▶ What the task asks: Copy the records below character for character.
BEGIN Records provided
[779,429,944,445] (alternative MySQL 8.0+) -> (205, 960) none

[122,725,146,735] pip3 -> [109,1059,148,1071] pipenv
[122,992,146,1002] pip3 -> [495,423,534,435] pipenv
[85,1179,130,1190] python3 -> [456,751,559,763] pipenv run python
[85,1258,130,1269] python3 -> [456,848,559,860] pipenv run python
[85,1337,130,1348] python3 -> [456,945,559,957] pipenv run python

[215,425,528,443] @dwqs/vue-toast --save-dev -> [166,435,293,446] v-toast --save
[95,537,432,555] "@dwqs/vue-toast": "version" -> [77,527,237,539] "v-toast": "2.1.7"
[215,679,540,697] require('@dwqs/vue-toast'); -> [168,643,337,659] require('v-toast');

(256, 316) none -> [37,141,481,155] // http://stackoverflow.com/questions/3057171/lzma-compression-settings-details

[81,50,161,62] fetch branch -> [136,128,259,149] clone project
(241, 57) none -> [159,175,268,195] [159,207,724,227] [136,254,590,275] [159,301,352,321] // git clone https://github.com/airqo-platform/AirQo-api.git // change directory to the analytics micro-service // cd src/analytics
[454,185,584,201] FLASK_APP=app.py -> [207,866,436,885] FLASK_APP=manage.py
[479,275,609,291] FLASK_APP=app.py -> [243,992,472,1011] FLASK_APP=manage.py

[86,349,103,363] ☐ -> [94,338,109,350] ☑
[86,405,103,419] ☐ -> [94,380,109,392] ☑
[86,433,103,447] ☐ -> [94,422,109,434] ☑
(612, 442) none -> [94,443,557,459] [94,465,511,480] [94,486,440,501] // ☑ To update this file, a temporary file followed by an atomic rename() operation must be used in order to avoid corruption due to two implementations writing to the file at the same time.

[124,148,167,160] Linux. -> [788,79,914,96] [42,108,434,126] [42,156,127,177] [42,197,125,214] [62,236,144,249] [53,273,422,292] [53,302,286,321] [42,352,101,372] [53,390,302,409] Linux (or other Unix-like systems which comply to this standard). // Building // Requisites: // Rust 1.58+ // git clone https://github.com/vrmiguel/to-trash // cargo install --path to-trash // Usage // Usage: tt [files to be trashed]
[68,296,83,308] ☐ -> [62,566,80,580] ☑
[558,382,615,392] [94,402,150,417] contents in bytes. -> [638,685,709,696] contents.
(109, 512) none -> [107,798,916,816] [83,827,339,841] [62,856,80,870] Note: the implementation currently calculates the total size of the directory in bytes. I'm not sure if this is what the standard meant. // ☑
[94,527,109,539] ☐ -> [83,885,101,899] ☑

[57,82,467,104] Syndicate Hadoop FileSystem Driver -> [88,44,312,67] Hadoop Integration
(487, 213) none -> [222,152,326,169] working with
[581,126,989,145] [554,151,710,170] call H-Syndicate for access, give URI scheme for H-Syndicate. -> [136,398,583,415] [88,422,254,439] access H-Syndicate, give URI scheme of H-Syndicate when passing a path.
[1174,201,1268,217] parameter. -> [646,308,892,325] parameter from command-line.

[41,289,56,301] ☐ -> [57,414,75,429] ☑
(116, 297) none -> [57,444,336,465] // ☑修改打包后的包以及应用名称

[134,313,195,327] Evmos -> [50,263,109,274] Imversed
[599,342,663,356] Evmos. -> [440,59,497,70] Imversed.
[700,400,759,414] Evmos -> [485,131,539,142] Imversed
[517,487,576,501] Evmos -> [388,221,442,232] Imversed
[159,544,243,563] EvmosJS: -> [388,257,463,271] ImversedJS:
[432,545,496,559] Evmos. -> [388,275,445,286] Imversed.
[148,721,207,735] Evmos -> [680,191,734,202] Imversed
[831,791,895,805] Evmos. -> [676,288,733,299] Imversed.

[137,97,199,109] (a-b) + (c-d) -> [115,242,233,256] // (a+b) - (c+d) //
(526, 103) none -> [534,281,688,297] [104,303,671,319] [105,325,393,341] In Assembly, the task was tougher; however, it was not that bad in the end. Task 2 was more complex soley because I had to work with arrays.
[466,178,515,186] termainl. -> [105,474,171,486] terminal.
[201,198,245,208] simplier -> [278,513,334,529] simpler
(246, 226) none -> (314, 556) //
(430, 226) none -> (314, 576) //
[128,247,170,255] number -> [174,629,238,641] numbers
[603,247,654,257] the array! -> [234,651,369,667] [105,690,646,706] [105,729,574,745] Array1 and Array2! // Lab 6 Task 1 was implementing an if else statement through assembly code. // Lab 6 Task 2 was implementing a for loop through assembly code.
END Records provided
▶ Written answer:
[779,429,944,445] (alternative MySQL 8.0+) -> (205, 960) none

[122,725,146,735] pip3 -> [109,1059,148,1071] pipenv
[122,992,146,1002] pip3 -> [495,423,534,435] pipenv
[85,1179,130,1190] python3 -> [456,751,559,763] pipenv run python
[85,1258,130,1269] python3 -> [456,848,559,860] pipenv run python
[85,1337,130,1348] python3 -> [456,945,559,957] pipenv run python

[215,425,528,443] @dwqs/vue-toast --save-dev -> [166,435,293,446] v-toast --save
[95,537,432,555] "@dwqs/vue-toast": "version" -> [77,527,237,539] "v-toast": "2.1.7"
[215,679,540,697] require('@dwqs/vue-toast'); -> [168,643,337,659] require('v-toast');

(256, 316) none -> [37,141,481,155] // http://stackoverflow.com/questions/3057171/lzma-compression-settings-details

[81,50,161,62] fetch branch -> [136,128,259,149] clone project
(241, 57) none -> [159,175,268,195] [159,207,724,227] [136,254,590,275] [159,301,352,321] // git clone https://github.com/airqo-platform/AirQo-api.git // change directory to the analytics micro-service // cd src/analytics
[454,185,584,201] FLASK_APP=app.py -> [207,866,436,885] FLASK_APP=manage.py
[479,275,609,291] FLASK_APP=app.py -> [243,992,472,1011] FLASK_APP=manage.py

[86,349,103,363] ☐ -> [94,338,109,350] ☑
[86,405,103,419] ☐ -> [94,380,109,392] ☑
[86,433,103,447] ☐ -> [94,422,109,434] ☑
(612, 442) none -> [94,443,557,459] [94,465,511,480] [94,486,440,501] // ☑ To update this file, a temporary file followed by an atomic rename() operation must be used in order to avoid corruption due to two implementations writing to the file at the same time.

[124,148,167,160] Linux. -> [788,79,914,96] [42,108,434,126] [42,156,127,177] [42,197,125,214] [62,236,144,249] [53,273,422,292] [53,302,286,321] [42,352,101,372] [53,390,302,409] Linux (or other Unix-like systems which comply to this standard). // Building // Requisites: // Rust 1.58+ // git clone https://github.com/vrmiguel/to-trash // cargo install --path to-trash // Usage // Usage: tt [files to be trashed]
[68,296,83,308] ☐ -> [62,566,80,580] ☑
[558,382,615,392] [94,402,150,417] contents in bytes. -> [638,685,709,696] contents.
(109, 512) none -> [107,798,916,816] [83,827,339,841] [62,856,80,870] Note: the implementation currently calculates the total size of the directory in bytes. I'm not sure if this is what the standard meant. // ☑
[94,527,109,539] ☐ -> [83,885,101,899] ☑

[57,82,467,104] Syndicate Hadoop FileSystem Driver -> [88,44,312,67] Hadoop Integration
(487, 213) none -> [222,152,326,169] working with
[581,126,989,145] [554,151,710,170] call H-Syndicate for access, give URI scheme for H-Syndicate. -> [136,398,583,415] [88,422,254,439] access H-Syndicate, give URI scheme of H-Syndicate when passing a path.
[1174,201,1268,217] parameter. -> [646,308,892,325] parameter from command-line.

[41,289,56,301] ☐ -> [57,414,75,429] ☑
(116, 297) none -> [57,444,336,465] // ☑修改打包后的包以及应用名称

[134,313,195,327] Evmos -> [50,263,109,274] Imversed
[599,342,663,356] Evmos. -> [440,59,497,70] Imversed.
[700,400,759,414] Evmos -> [485,131,539,142] Imversed
[517,487,576,501] Evmos -> [388,221,442,232] Imversed
[159,544,243,563] EvmosJS: -> [388,257,463,271] ImversedJS:
[432,545,496,559] Evmos. -> [388,275,445,286] Imversed.
[148,721,207,735] Evmos -> [680,191,734,202] Imversed
[831,791,895,805] Evmos. -> [676,288,733,299] Imversed.

[137,97,199,109] (a-b) + (c-d) -> [115,242,233,256] // (a+b) - (c+d) //
(526, 103) none -> [534,281,688,297] [104,303,671,319] [105,325,393,341] In Assembly, the task was tougher; however, it was not that bad in the end. Task 2 was more complex soley because I had to work with arrays.
[466,178,515,186] termainl. -> [105,474,171,486] terminal.
[201,198,245,208] simplier -> [278,513,334,529] simpler
(246, 226) none -> (314, 556) //
(430, 226) none -> (314, 576) //
[128,247,170,255] number -> [174,629,238,641] numbers
[603,247,654,257] the array! -> [234,651,369,667] [105,690,646,706] [105,729,574,745] Array1 and Array2! // Lab 6 Task 1 was implementing an if else statement through assembly code. // Lab 6 Task 2 was implementing a for loop through assembly code.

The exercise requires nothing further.